> [WHAT YOU ARE ASKED TO DO]: Aside from the pictures, the entries should be given again exactly.

> [MATERIALS PROVIDED]:
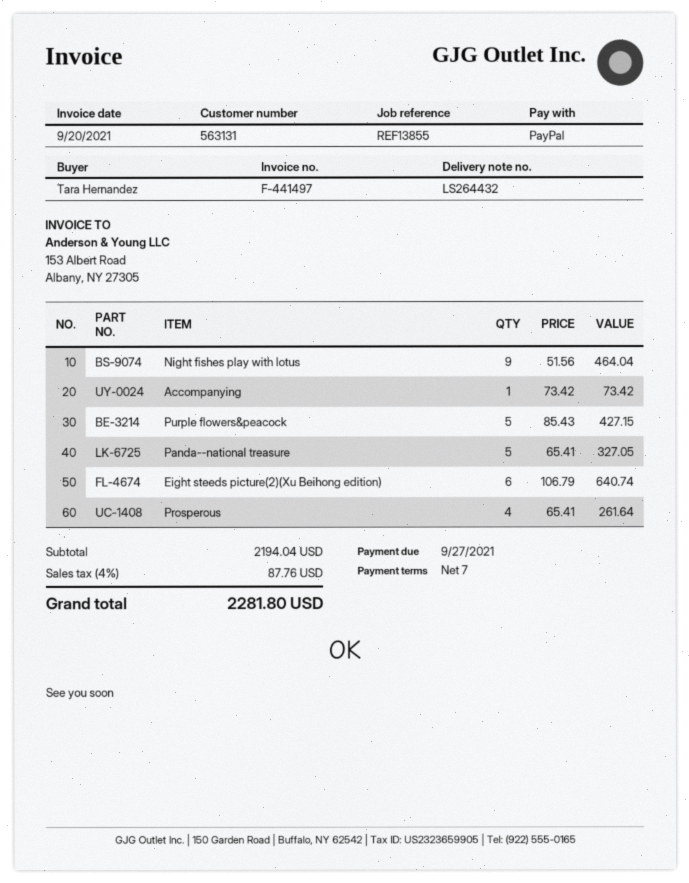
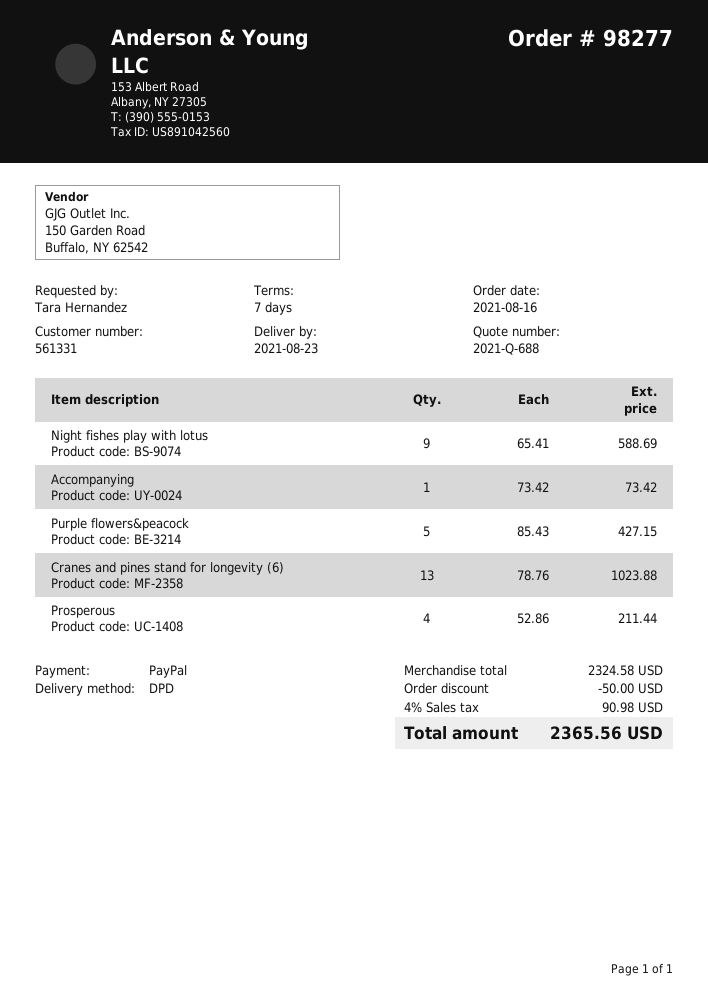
customer number: 563131 -> 561331
Night fishes play with lotus: 9 x 51.56 = 464.04 -> 9 x 65.41 = 588.69
Panda--national treasure: 5 x 65.41 = 327.05 -> none
Eight steeds picture(2)(Xu Beihong edition): 6 x 106.79 = 640.74 -> none
Prosperous: 4 x 65.41 = 261.64 -> 4 x 52.86 = 211.44
Cranes and pines stand for longevity (6): none -> 13 x 78.76 = 1023.88
subtotal: 2194.04 -> 2324.58
discount: none -> 50.00
tax: 4% = 87.76 -> 4% = 90.98
total: 2281.80 -> 2365.56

> [YOUR RESPONSE]:
customer number: 563131 -> 561331
Night fishes play with lotus: 9 x 51.56 = 464.04 -> 9 x 65.41 = 588.69
Panda--national treasure: 5 x 65.41 = 327.05 -> none
Eight steeds picture(2)(Xu Beihong edition): 6 x 106.79 = 640.74 -> none
Prosperous: 4 x 65.41 = 261.64 -> 4 x 52.86 = 211.44
Cranes and pines stand for longevity (6): none -> 13 x 78.76 = 1023.88
subtotal: 2194.04 -> 2324.58
discount: none -> 50.00
tax: 4% = 87.76 -> 4% = 90.98
total: 2281.80 -> 2365.56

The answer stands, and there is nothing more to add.